How challenger Indian brand Aisle is trying to make dating locally relevant
In a world crowded with Tinder and Bumble, India-born dating site Aisle wants to be the ‘high-intent dating app’ that has been built keeping Indian sensitivities in mind. In an exclusive chat, The Drum gets f ounder-chief exec Able Joe plan of the seven-year-old challenger brand as it gets on its journey to create relevant dating solutions for the Indian consumer.
The dating category truths
Dating in India is at an interesting cusp. Rapid urbanization coupled with large consumption of western programming by the younger population has meant many urban Indians are well acquainted with the concept of dating. And yet in India, the generation before millennials had never experienced classic old-school dating, so it is still a new phenomenon for a large universe.
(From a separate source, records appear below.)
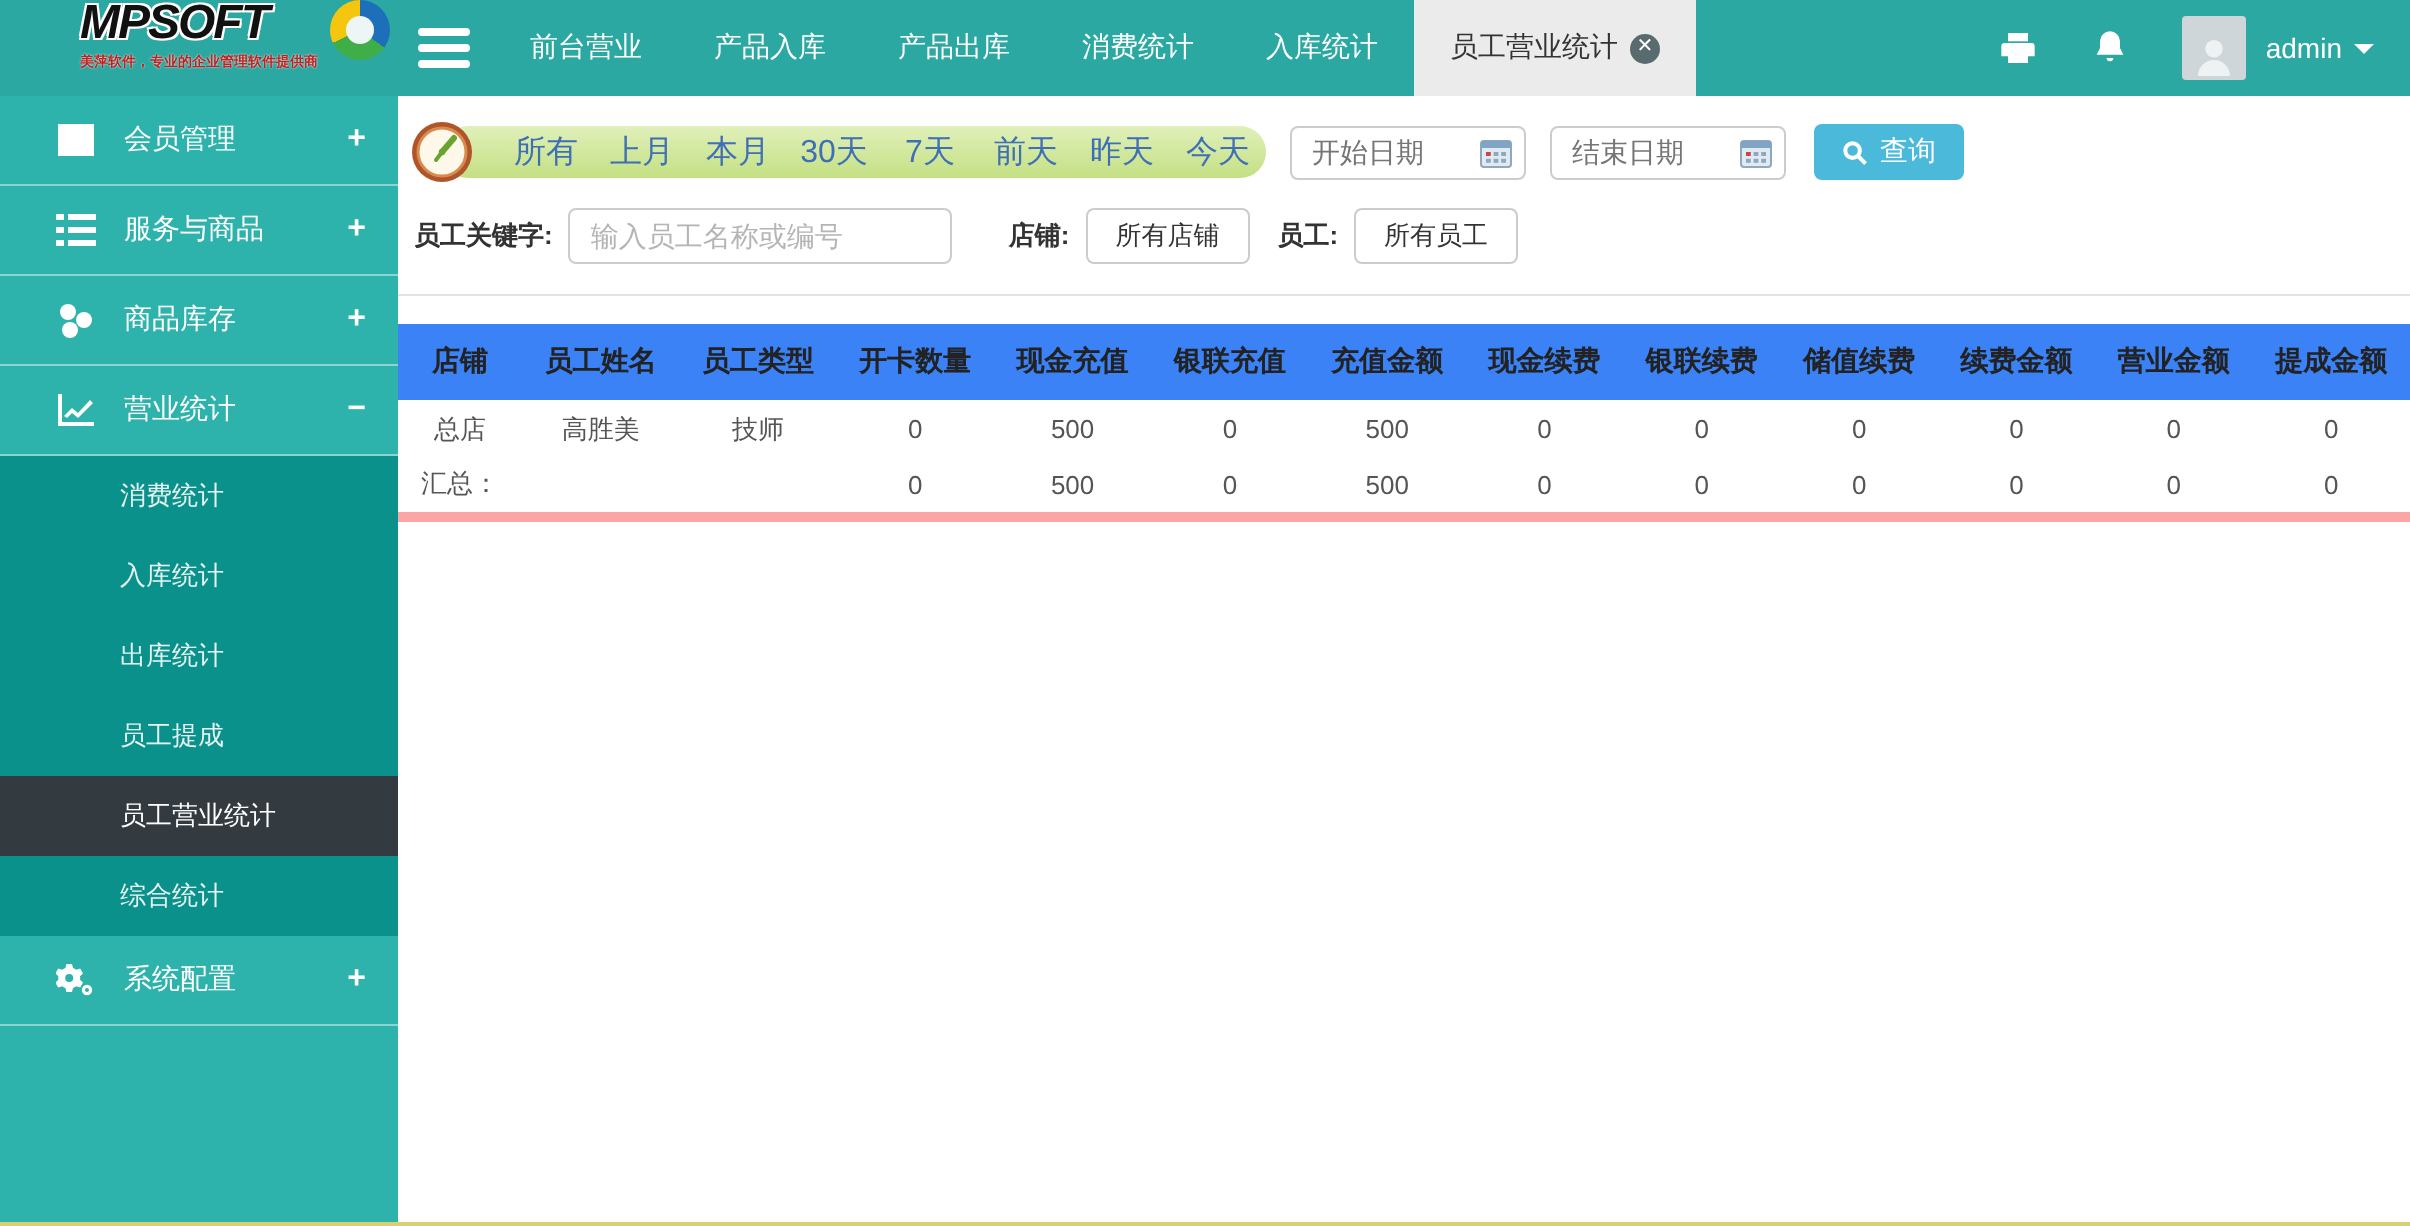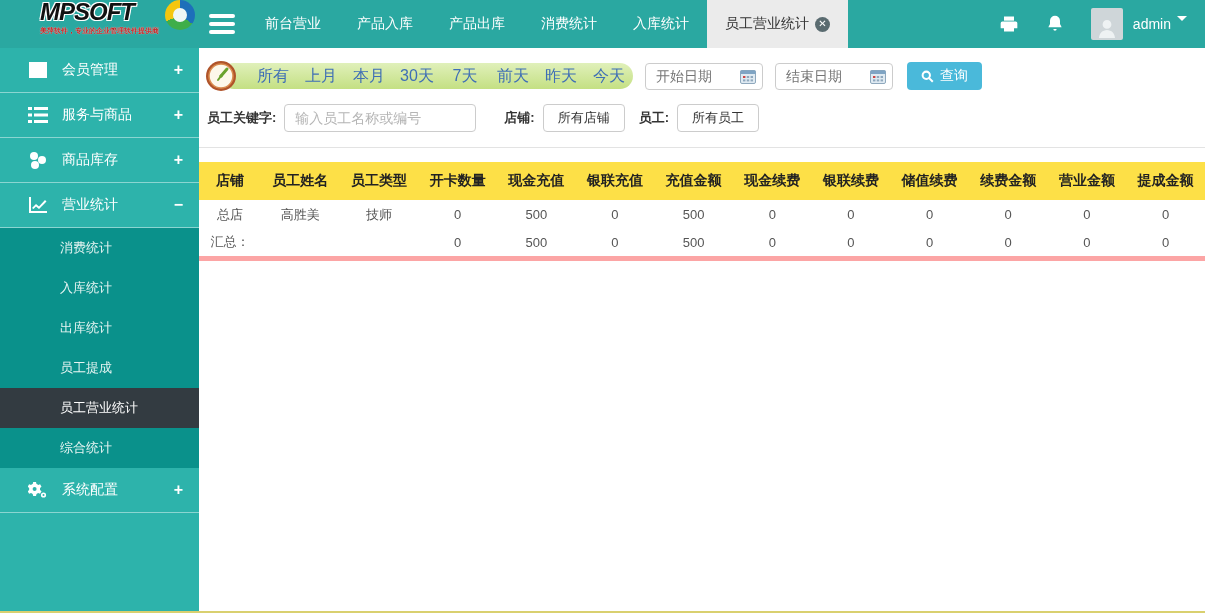--- a/index.html
+++ b/index.html
@@ -26,21 +26,21 @@
   .tab.active { background:#ebebeb; color:#333; }
   .tab .close { display:inline-flex; align-items:center; justify-content:center;
     width:15px; height:15px; margin-left:6px; border-radius:50%; background:#5a6b70; color:#fff;
     font-size:10px; line-height:1; cursor:pointer; }
   .header-right { margin-left:auto; display:flex; align-items:center; gap:26px; padding-right:18px; }
   .hicon { width:20px; height:20px; display:inline-flex; cursor:pointer; }
   .hicon svg { width:100%; height:100%; fill:#fff; }
   .avatar { width:32px; height:32px; background:#cfd6d9; border-radius:2px; display:inline-flex;
     align-items:flex-end; justify-content:center; overflow:hidden; cursor:pointer; }
   .avatar svg { width:24px; height:24px; fill:#eef2f3; }
-  .user { color:#fff; font-size:14px; display:inline-flex; gap:6px;
+  .user { color:#fff; font-size:14px; display:inline-flex; align-items:center; gap:6px;
     cursor:pointer; margin-left:-16px; }
   .caret { width:0; height:0; border-left:5px solid transparent; border-right:5px solid transparent;
     border-top:5px solid #fff; display:inline-block; }
 
   
   .sidebar { position:absolute; top:48px; left:0; width:199px; bottom:0; background:#2db3ab; z-index:4; }
   .side-item { height:45px; display:flex; align-items:center; padding:0 16px 0 28px; color:#fff;
     font-size:14px; cursor:pointer; border-bottom:1px solid rgba(255,255,255,.45); }
   .side-item .sicon { width:20px; height:18px; margin-right:14px; display:inline-flex; }
   .side-item .sicon svg { width:100%; height:100%; fill:#fff; }
@@ -75,21 +75,21 @@
   .kw-input::placeholder { color:#b5b5b5; }
   .pick-btn { height:28px; padding:0 14px; background:#fff; border:1px solid #ccc; border-radius:4px;
     font-size:13px; color:#333; cursor:pointer; font-family:inherit; margin-right:14px; }
   .gap { width:14px; }
 
   .divider { height:1px; background:#e3e3e3; margin-top:14px; }
 
   
   table { width:100%; border-collapse:collapse; table-layout:fixed; margin-top:14px; }
   col.c0 { width:62px; }
-  thead th { background:#fde047; height:38px; font-size:14px; color:#222; font-weight:bold;
+  thead th { background:#3b82f6; height:38px; font-size:14px; color:#222; font-weight:bold;
     text-align:center; }
   tbody td { height:29px; font-size:13px; color:#555; text-align:center; background:#fff; }
   tbody tr:last-child td { border-bottom:5px solid #fca5a5;margin-top:36px; }
 
   
   .pagebar { margin-top:21px; height:31px; display:flex; align-items:center; justify-content:center;
     gap:5px; background:linear-gradient(#fdfdfe,#dde9f4); border-top:1px solid #e6eef6;
     border-bottom:1px solid #cfdeed; font-size:13px; color:#333; }
   .pg-summary { margin-right:6px; }
   .pg-btn { min-width:34px; height:20px; padding:0 6px; font-size:12px; color:#2a6496;

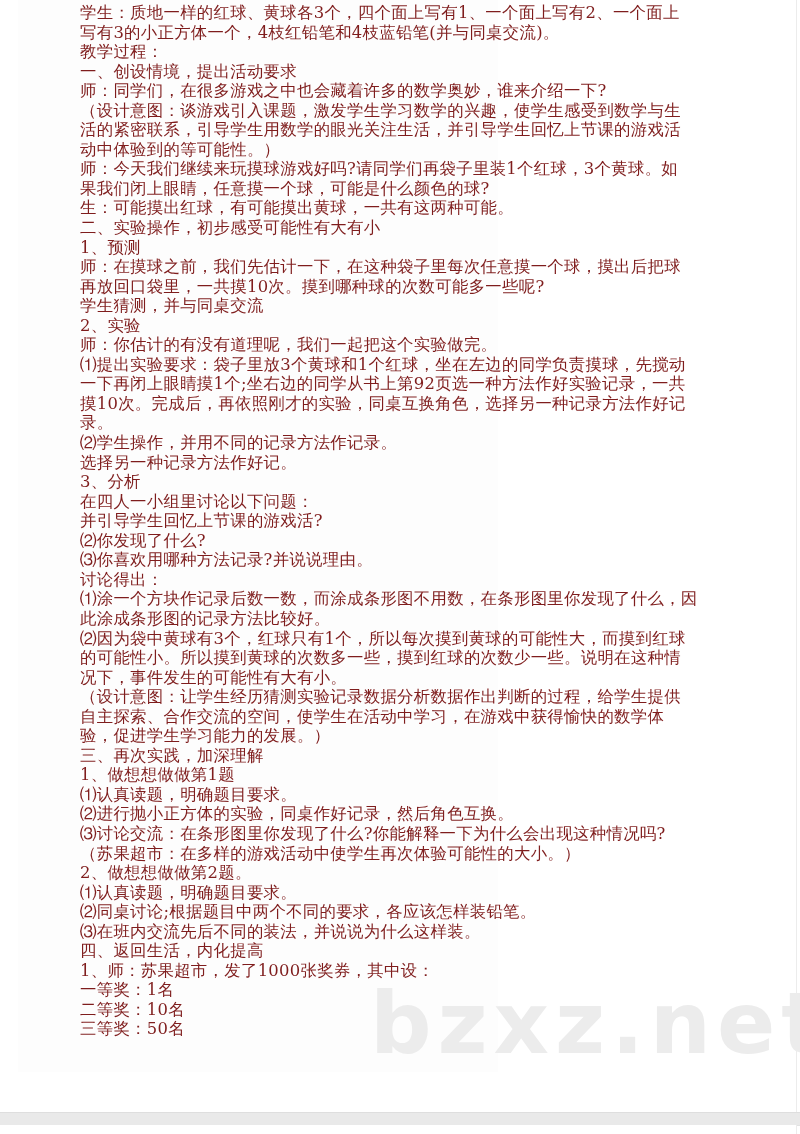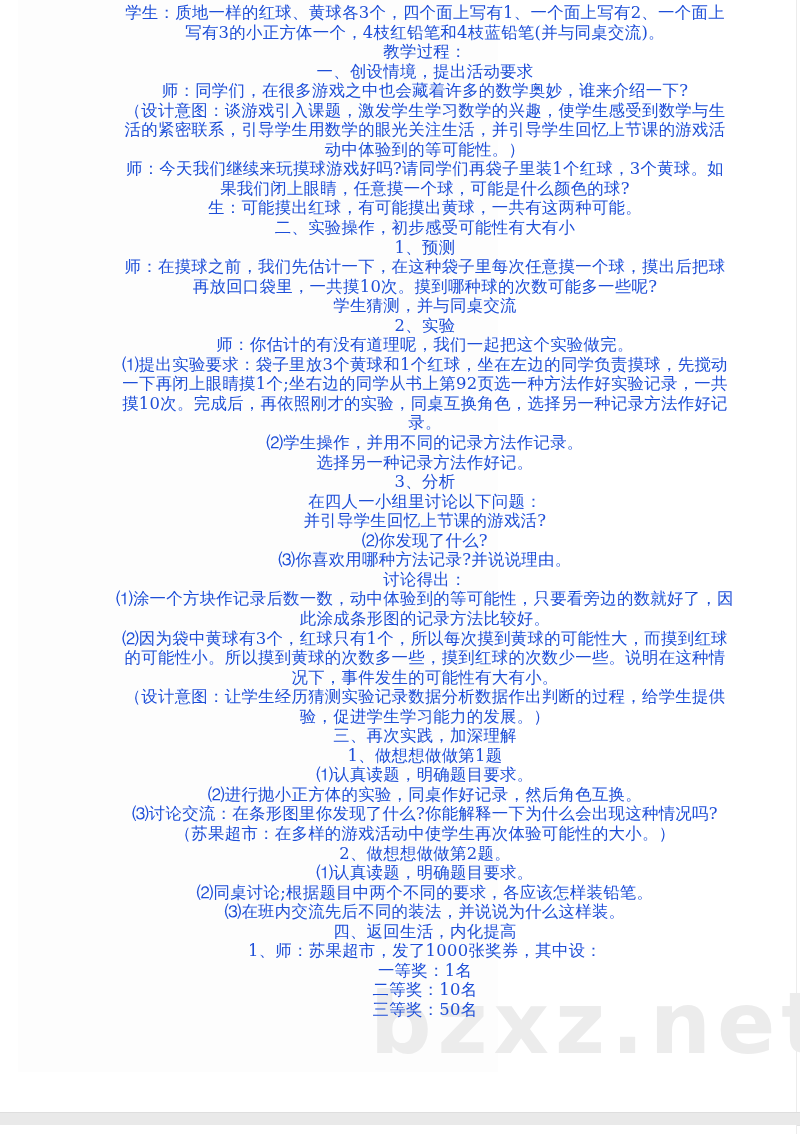--- a/index.html
+++ b/index.html
@@ -11,23 +11,22 @@
   .page {
     position: absolute; left: 0; top: 0; width: 796px; height: 1112px;
     background: #ffffff; border-right: 1px solid #ececec;
   }
   .content-card {
     position: absolute; left: 18px; top: 0; width: 480px; height: 1072px;
     background: #fdfdfd;
   }
   .text {
     position: absolute; left: 80px; top: 3px; width: 690px;
-    color: #1d4ed8; font-size: 16.4px; line-height: 19.55px;
+    color: #7f1d1d; font-size: 16.4px; line-height: 19.55px;
     letter-spacing: 0.3px;
-    text-align: center;
   }
   .line { white-space: nowrap; display: block; height: 19.55px; }
   .watermark {
     position: absolute; left: 370px; top: 980px;
     font-family: "DejaVu Sans", "Liberation Sans", sans-serif;
     font-weight: bold; font-size: 86px; letter-spacing: 6px;
     color: #ececec; z-index: 0; line-height: 1;
   }
   .text { z-index: 1; }
   .page-gap {
@@ -69,26 +68,27 @@
     <span class="line">摸10次。完成后，再依照刚才的实验，同桌互换角色，选择另一种记录方法作好记</span>
     <span class="line">录。</span>
     <span class="line">⑵学生操作，并用不同的记录方法作记录。</span>
     <span class="line">选择另一种记录方法作好记。</span>
     <span class="line">3、分析</span>
     <span class="line">在四人一小组里讨论以下问题：</span>
     <span class="line">并引导学生回忆上节课的游戏活?</span>
     <span class="line">⑵你发现了什么?</span>
     <span class="line">⑶你喜欢用哪种方法记录?并说说理由。</span>
     <span class="line">讨论得出：</span>
-    <span class="line">⑴涂一个方块作记录后数一数，动中体验到的等可能性，只要看旁边的数就好了，因</span>
+    <span class="line">⑴涂一个方块作记录后数一数，而涂成条形图不用数，在条形图里你发现了什么，因</span>
     <span class="line">此涂成条形图的记录方法比较好。</span>
     <span class="line">⑵因为袋中黄球有3个，红球只有1个，所以每次摸到黄球的可能性大，而摸到红球</span>
     <span class="line">的可能性小。所以摸到黄球的次数多一些，摸到红球的次数少一些。说明在这种情</span>
     <span class="line">况下，事件发生的可能性有大有小。</span>
     <span class="line">（设计意图：让学生经历猜测实验记录数据分析数据作出判断的过程，给学生提供</span>
+    <span class="line">自主探索、合作交流的空间，使学生在活动中学习，在游戏中获得愉快的数学体</span>
     <span class="line">验，促进学生学习能力的发展。）</span>
     <span class="line">三、再次实践，加深理解</span>
     <span class="line">1、做想想做做第1题</span>
     <span class="line">⑴认真读题，明确题目要求。</span>
     <span class="line">⑵进行抛小正方体的实验，同桌作好记录，然后角色互换。</span>
     <span class="line">⑶讨论交流：在条形图里你发现了什么?你能解释一下为什么会出现这种情况吗?</span>
     <span class="line">（苏果超市：在多样的游戏活动中使学生再次体验可能性的大小。）</span>
     <span class="line">2、做想想做做第2题。</span>
     <span class="line">⑴认真读题，明确题目要求。</span>
     <span class="line">⑵同桌讨论;根据题目中两个不同的要求，各应该怎样装铅笔。</span>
Aisle’s Joseph points out: “An interesting outcome of this phenomenon has been that older generations did not have enough knowledge on dating etiquette to pass on to the next one.”
Another pain point in this space is establishing trust among female users. He adds: “A lot of women in India have had very unsavory dating experiences in the past, which means most are very cautious of the app they choose to find a match on.”
The Aisle solution: make a product fit for Indians
The cultural uniqueness makes India a complex market, even in categories such as love and dating. Joseph says: “Although the entry of western apps warmed people to online dating, they don’t fully match up to Indian dating needs.”
The way love works in India is quite different from other parts of the world and aspects of family, culture and language are missing in the western concept of dating, he points out.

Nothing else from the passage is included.